Sabtu (21/8), President University (PresUniv) mengukuhkan Prof. Dr. Chairy sebagai guru besar bidang Ilmu Manajemen. Chairy adalah guru besar ke-2 yang dikukuhkan oleh PresUniv. Sebelumnya pada 26 April 2019, PresUniv mengukuhkan Prof. Dr. Jony Oktavian Haryanto sebagai guru besar pertama. Prof. Jony kini menjabat sebagai Rektor PresUniv. Dalam sambutannya, Prof. Jony yang juga memimpin sidang senat terbuka pada pengukuhan tersebut mengatakan, “Saya bangga, karena hari ini President University kembali mengukuhkan seorang guru besar. Semoga pengukuhan Prof. Chairy menginspirasi dosen-dosen President University lainnya untuk segera menjadi guru besar.”
Oleh karena masih dalam masa Pemberlakukan Pembatasan Kegiatan Masyarakat (PPKM), pengukuhan Chairy sebagai guru besar dilaksanakan dengan protokol kesehatan yang ketat dan dihadiri secara terbatas oleh beberapa tamu undangan. Di antaranya, Prof. Dr. Ir. Budi Susilo Soepandji, DEA yang Ketua Yayasan Pendidikan Universitas Presiden, pendiri President University dan Chairman Grup Jababeka SD Darmono, jajaran direksi Jababeka dan beberapa perusahaan lainnya, sejumlah rektor perguruan tinggi, para guru besar dan pejabat dalam bidang pendidikan, serta undangan lainnya. Ratusan tamu undangan lainnya hadir secara daring.

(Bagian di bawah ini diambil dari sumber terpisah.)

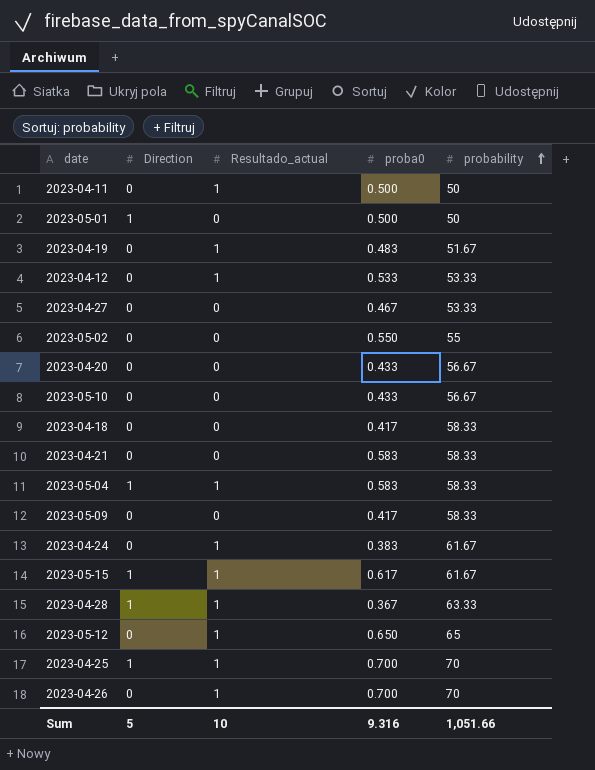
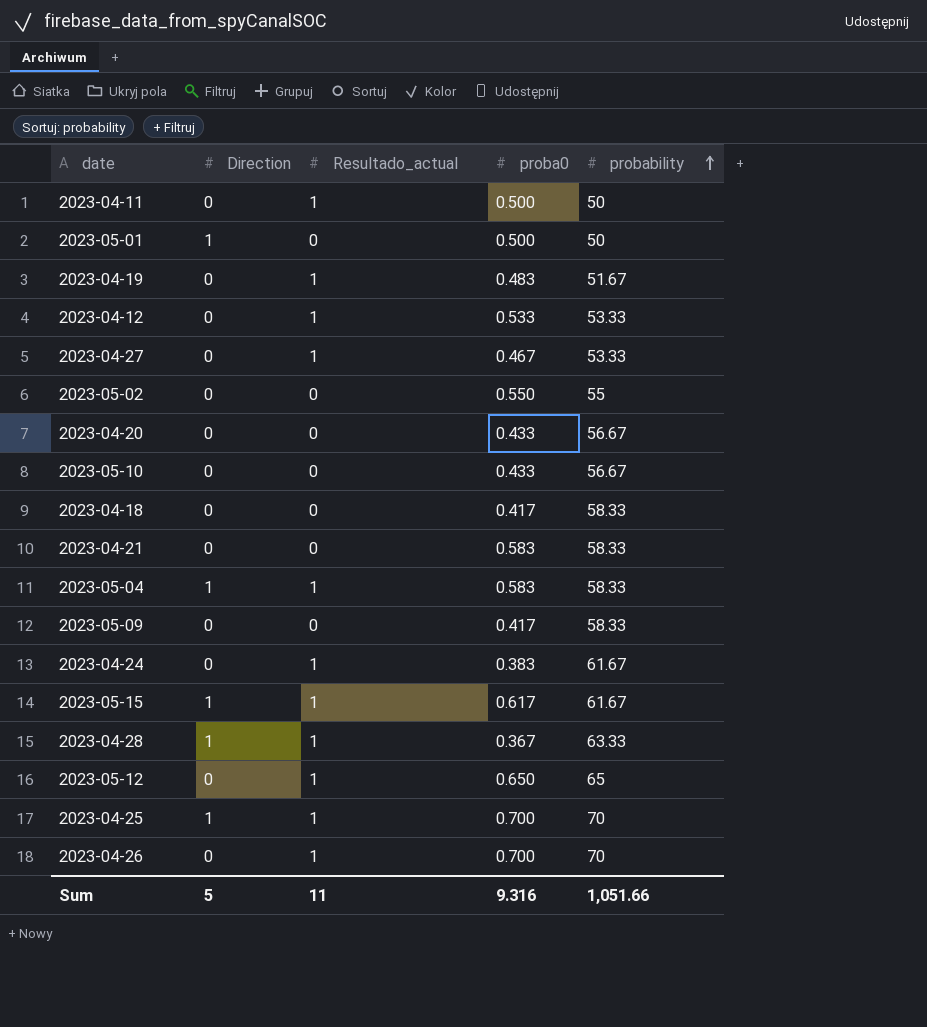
2023-04-27 | Resultado_actual: 0 -> 1
Sum | Resultado_actual: 10 -> 11

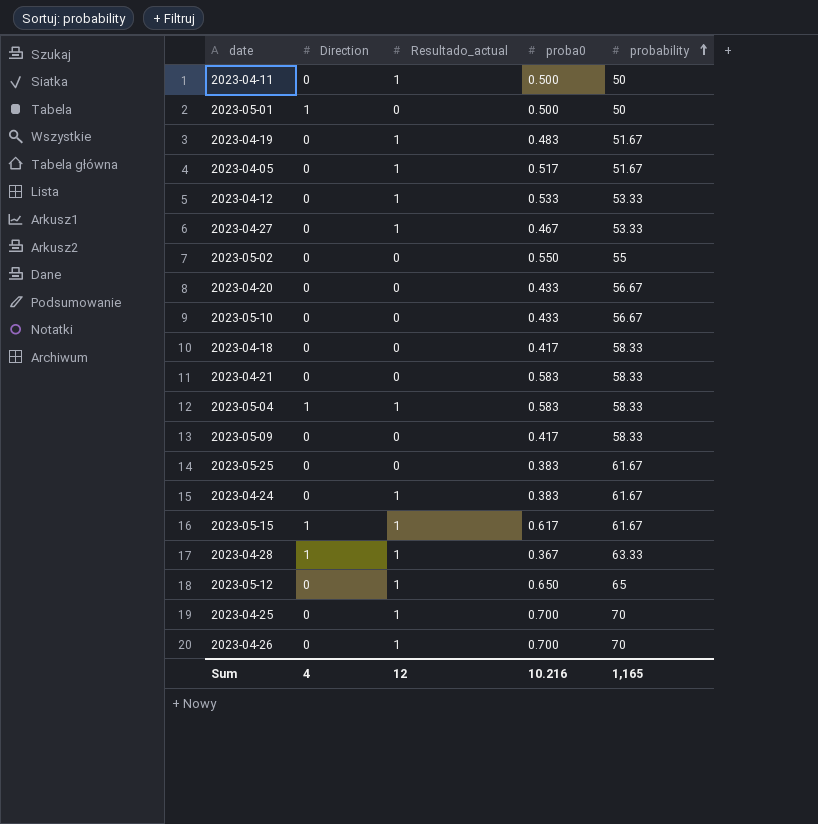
row 2023-04-05: none -> 0 | 1 | 0.517 | 51.67
row 2023-05-25: none -> 0 | 0 | 0.383 | 61.67
2023-04-25 | Direction: 1 -> 0
Sum | Direction: 5 -> 4
Sum | Resultado_actual: 11 -> 12
Sum | proba0: 9.316 -> 10.216
Sum | probability: 1,051.66 -> 1,165

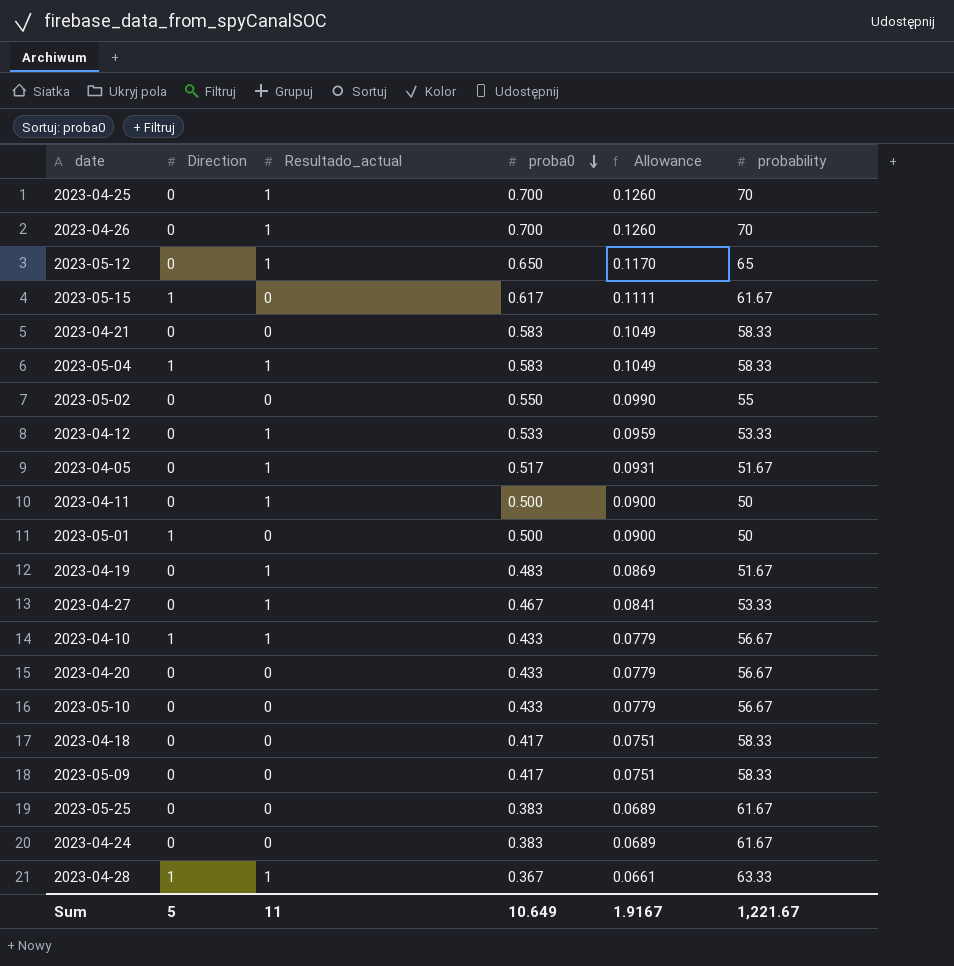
row order: probability ascending -> proba0 descending
column Allowance | formula: none -> [proba0] * 0.18
2023-05-15 | Resultado_actual: 1 -> 0
row 2023-04-10: none -> 1 | 1 | 0.433 | 0.0779 | 56.67
2023-04-24 | Resultado_actual: 1 -> 0
Sum | Direction: 4 -> 5
Sum | Resultado_actual: 12 -> 11
Sum | proba0: 10.216 -> 10.649
Sum | probability: 1,165 -> 1,221.67

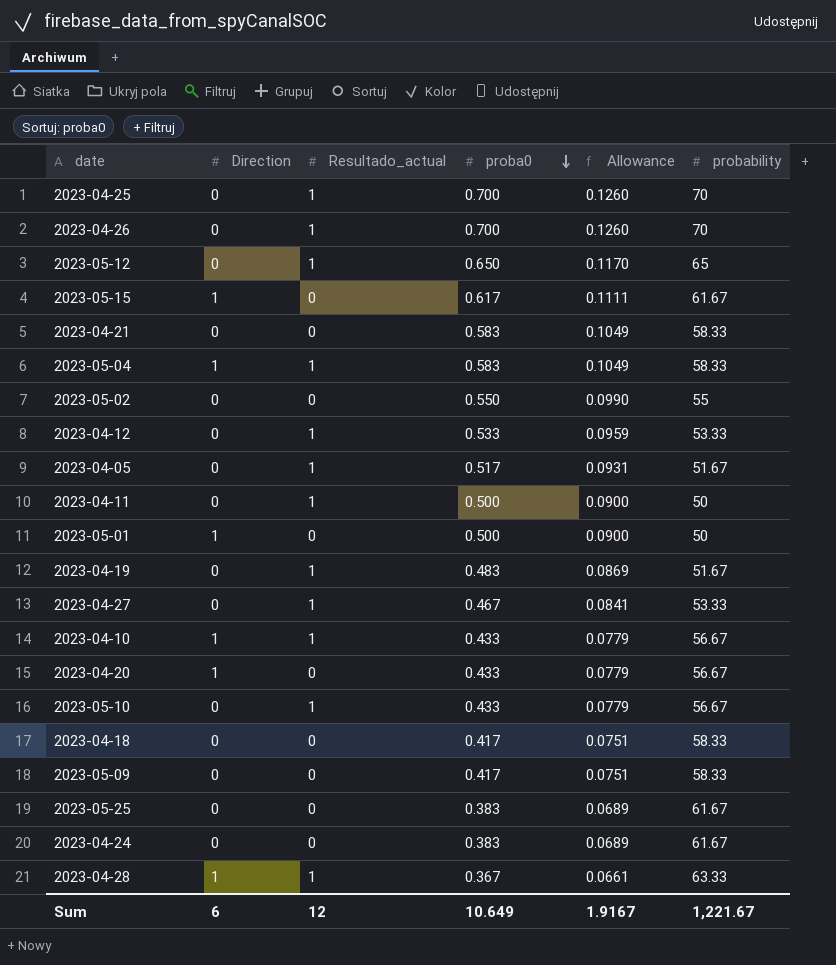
2023-04-20 | Direction: 0 -> 1
2023-05-10 | Resultado_actual: 0 -> 1
Sum | Direction: 5 -> 6
Sum | Resultado_actual: 11 -> 12

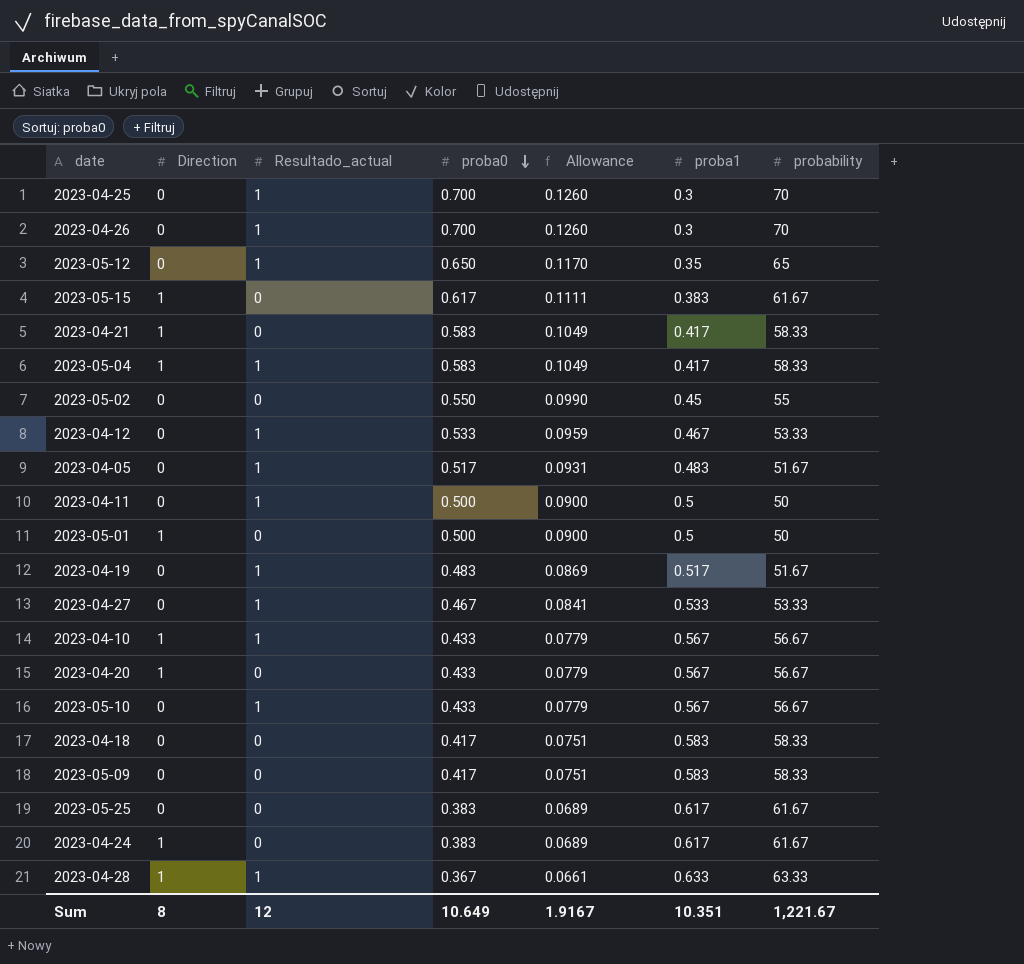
column proba1 | position: none -> 6
2023-04-21 | Direction: 0 -> 1
2023-04-24 | Direction: 0 -> 1
Sum | Direction: 6 -> 8

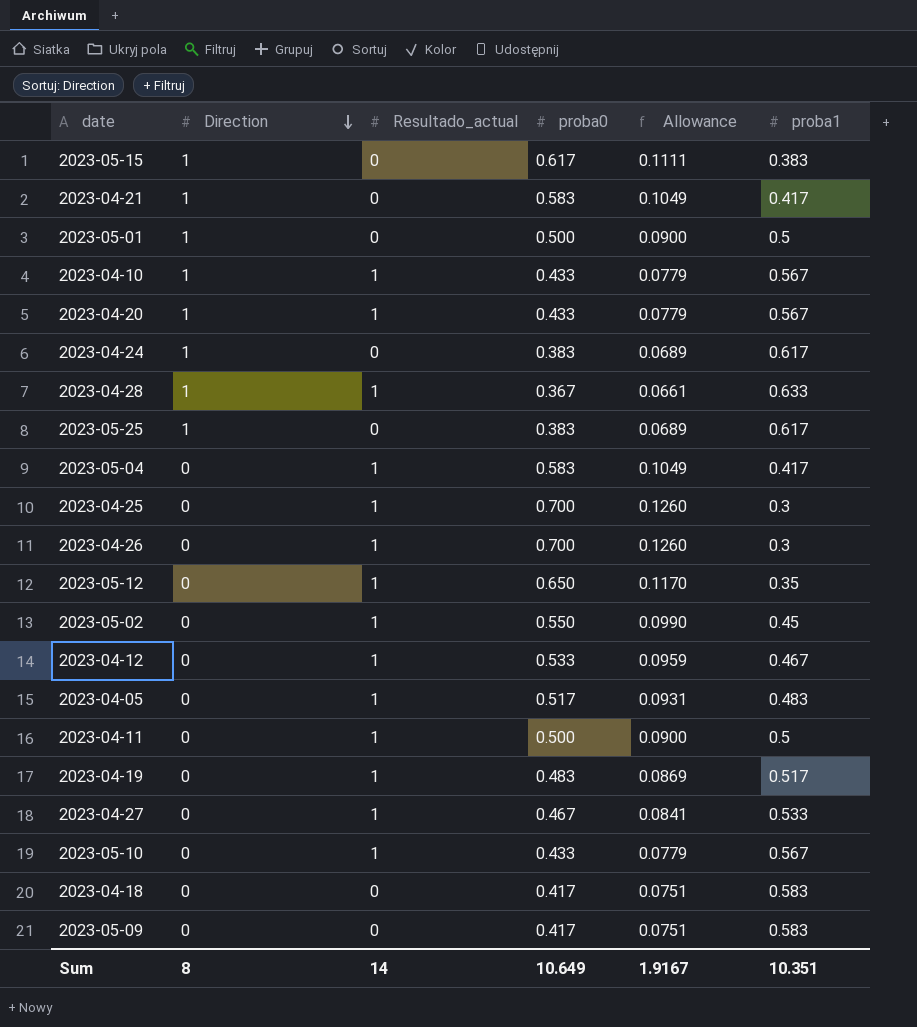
row order: proba0 descending -> Direction descending
column probability | position: 7 -> none
2023-04-20 | Resultado_actual: 0 -> 1
2023-05-25 | Direction: 0 -> 1
2023-05-04 | Direction: 1 -> 0
2023-05-02 | Resultado_actual: 0 -> 1
Sum | Resultado_actual: 12 -> 14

Pada upacara pengukuhan tersebut, Chairy menyampaikan orasi ilmiah berjudul Imagining the Post-Pandemic Era: The Roles of Conscious Consumption and Influencer Marketing in Fostering Circular Economy. Menurut Chairy, pandemi dapat menjadi momentum untuk mendorong munculnya gerakan mengonsumsi secara berkesadaran (conscious consumption). “Konsumen berkesadaran melihat konsumsi sebagai tindakan sosial. Mereka tidak mengonsumsi secara berlebihan, tapi dengan lebih bertanggung jawab,” papar Chairy. Dalam orasinya, Chairy juga menyinggung berkembangnya peran influencer atau buzzer. Mereka ini, menurut Chairy, dapat memainkan peran penting dalam mendorong masyarakat untuk mengonsumsi secara lebih bertanggung jawab. Sayangnya, kata Chairy, dalam masyarakat yang semakin kapitalistik dan hedonistik, banyak influencer yang lebih memilih mengejar keuntungan materi dan mengabaikan peran mulia tersebut. Padahal, konsumen dan influencer yang berkesadaran ini dapat mendorong tumbuhnya perusahaan yang berkesadaran. Chairy menutup orasinya dengan menegaskan, “Hanya dengan cara memproduksi dan mengonsumsi secara berkesadaranlah kita akan dapat mengamankan masa depan kolektif bangsa.”